Discovering our shadow, our demons

We tend to use thousands of metaphors to refer to our darker side, how to discover our demons, our shadow, our alter ego, etc. , but I like to call it the big bag we all drag.

An invisible bag that accompanies us throughout our lives, in which we began to throw, from very young, all those facets of our personality that upset those around us and that exerted a kind of influence on our lives, in order to remain worthy of your love.

  • “Each of us casts a darker.
  • More compact shadow when it is less embodied in our conscious lives.
  • This shadow is.
  • In all effects.
  • An unconscious obstacle that inhibits our best intentions.
  • (Carl Gustav Jung).

The shadow of each of us develops during childhood naturally, like our ego, from the same life experience.

On the one hand, we identify with certain ideal features of our personality such as goodness or good manners, and on the other hand, we unearth qualities that do not correspond to our ideal image, such as selfishness or envy, frustrations or painful experiences. , hiding them in the back of our bag.

Each culture, and even each family, determines in its own way what corresponds to the ego and what corresponds to the shadow, in relation to the members of its system, some will allow the expression of anger, aggression, sexuality or intense emotions, while others will suppress them.

In this way our bag grows, as does that of our family, culture or society. Have we filled this imaginary bag for the first twenty years of our lives and, the rest of the time, tried to empty it?

And the fuller it is, the more things inside, the less energy we will have in our daily lives, and the more energy will be inaccessible inside.
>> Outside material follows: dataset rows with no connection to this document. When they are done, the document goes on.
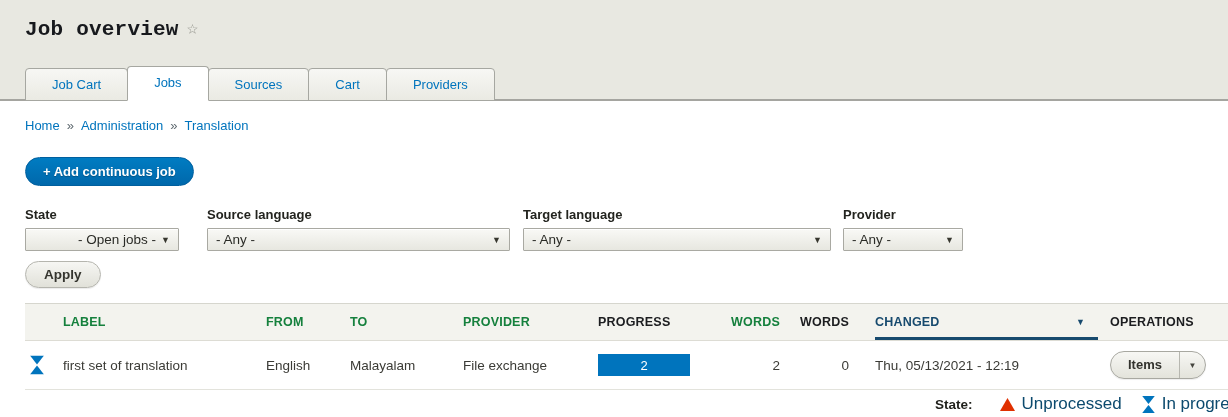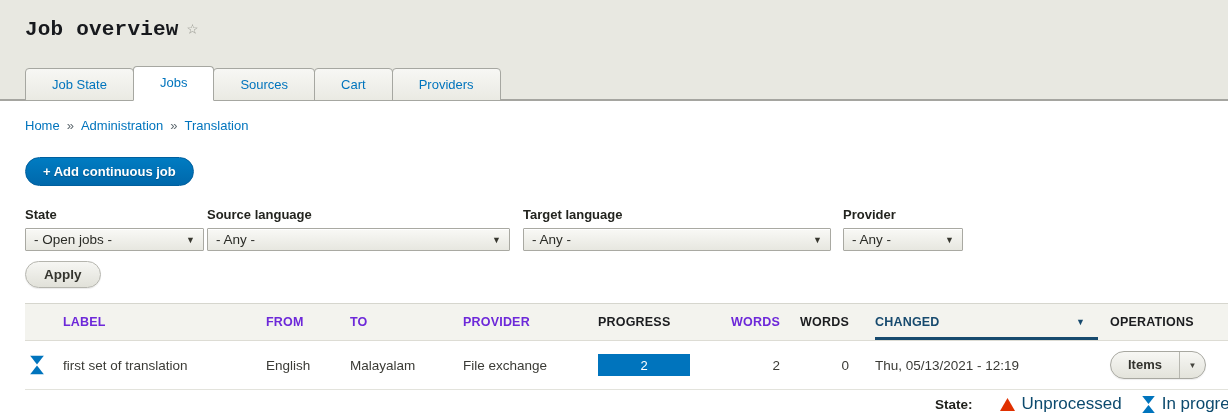--- a/index.html
+++ b/index.html
@@ -59,21 +59,21 @@
     border:1px solid #a9a9a2;border-radius:1px;
     background:linear-gradient(#f9f9f6,#e7e7e0);
     display:flex;align-items:center;
     font-size:13.5px;color:#2a2b26;padding:0 22px 0 8px;cursor:pointer;
     box-shadow:inset 0 1px 0 #ffffff;
   }
   .select .arrow{
     position:absolute;right:8px;top:50%;transform:translateY(-50%);
     font-size:9px;color:#37372f;
   }
-  #f-state{left:25px;width:179px;}
+  #f-state{left:25px;width:154px;justify-content:flex-end;}
   #f-source{left:207px;width:303px;}
   #f-target{left:523px;width:308px;}
   #f-provider{left:843px;width:120px;}
   #fl-state{left:25px;} #fl-source{left:207px;} #fl-target{left:523px;} #fl-provider{left:843px;}
 
   
   .apply-btn{
     position:absolute;top:261px;left:25px;
     padding:5px 18px;border:1px solid #b5b5ae;border-radius:14px;
     background:linear-gradient(#f6f6f3,#e1e1d9);
@@ -84,21 +84,21 @@
   
   .thead{
     position:absolute;top:303px;left:25px;width:1203px;height:38px;
     background:#f3f3ee;border-top:1px solid #d6d6ce;border-bottom:1px solid #dddcd4;
     box-sizing:border-box;
   }
   .th{
     position:absolute;top:50%;transform:translateY(-50%);
     font-size:12.5px;font-weight:bold;letter-spacing:.2px;white-space:nowrap;
   }
-  .th.link{color:#6d28d9;cursor:pointer;}
+  .th.link{color:#15803d;cursor:pointer;}
   .th.plain{color:#1c1d20;}
   .th.sorted{color:#174a6e;cursor:pointer;}
   
   .c-label{left:38px;}  .c-from{left:241px;}  .c-to{left:325px;}  .c-provider{left:438px;}
   .c-progress{left:573px;}
   .c-words{left:675px;width:80px;text-align:right;}
   .c-tags{left:774px;width:50px;text-align:right;}
   .c-changed{left:850px;}
   .c-operations{left:1085px;}
   .sort-arrow{position:absolute;left:1051px;top:50%;transform:translateY(-50%);font-size:9px;color:#174a6e;}
@@ -145,21 +145,21 @@
 </head>
 <body>
 
 <div class="canvas">
 
   <div class="header-band">
     <h1 class="page-title">
       <span>Job overview</span><span class="star">☆</span>
     </h1>
     <div class="tabs">
-      <div class="tab">Job State</div>
+      <div class="tab">Job Cart</div>
       <div class="tab active">Jobs</div>
       <div class="tab">Sources</div>
       <div class="tab">Cart</div>
       <div class="tab">Providers</div>
     </div>
   </div>
 
   <div class="breadcrumb">
     <a>Home</a><span class="sep">»</span><a>Administration</a><span class="sep">»</span><a>Translation</a>
   </div>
What happens is that on any other day, or when we decide to open it, everything we put in our bag will appear as a great shadow and with great hostility; when we refuse to accept some of our personality, it becomes hostile, as if it had organized a mutiny against ourselves.

What we don’t face ends up surprising us unpleasantly at some point

Thus, we can understand shadow as those qualities that we do not accept in ourselves, those that, when we look in the mirror, are not visible in our reflection, because we only see what we want to see. And the encounter with her, involves a confrontation with himself.

And even if the feelings and abilities exiled in the shadows feed the hidden power of the dark side of human nature, not all are negative. Shadow is not only the focus of emotional bonds, childhood parts, or neurotic symptoms, but also skills and talents. that the person has not developed.

In this way, our personal shadow contains potential skills and qualities that have never manifested; it is a part of the unconscious that completes our ego, and represents the parts of our conscious personality that we do not want to know, that we forget or bury deep in our mind, only to find them later in the clashes we will do. have with others.

But we cannot perceive the shadow directly, because it escapes the light of consciousness and is visible only outside of us, through others, through its jerks and actions.

We can see it if we are aware that when we disproportionately admire or reject a quality of a person, such as laziness or sensuality, we probably project ourselves on it, with the intention of getting rid of that characteristic in our shadow.

Therefore, to discover certain characteristics of our shadow, we must examine what traits or attitudes disproportionately annoy or please us and to what extent they affect us.

Recovering our shadow then involves facing it and integrating its content into a more global and complete image of ourselves, leaving aside our rigidities and fears, a process that usually occurs when we see our life stagnant and when we lose interest in it and its meaning.

Working with our shadow is the voluntary and conscious process, in which we immerse ourselves with the intention of assuming everything that we had decided to ignore or repress, this will allow us to remedy our relational problems, by bringing light to darkness and penetrating. our own self, integrating it.

When we accept our cruellest aspects, we explore our most positive aspects.

Reconciling with our demons or enemies does not eliminate them, but it changes the relationship we have with them, which is much more human, we can do it through therapy or even through art.

When our strength discovers its own vulnerability and we realize that in addition to light we are also made of shadows, when we cease to believe that the responsibility of all evil is outside of us, when we are aware that the capacity for evil is also emerging. Something like, inside, we can make peace with our shadow and sail safely from adversity and destiny.

Because when we maintain a proper relationship with the shadow, the unconscious is no longer dangerous. Jung once said, “Shadow is only dangerous when we don’t pay the attention it needs. “

Bibliography used: Connie Zweig. (1991). He knows the shadow. The power of the hidden side of human nature. Barcelona: Editorial of Kairs.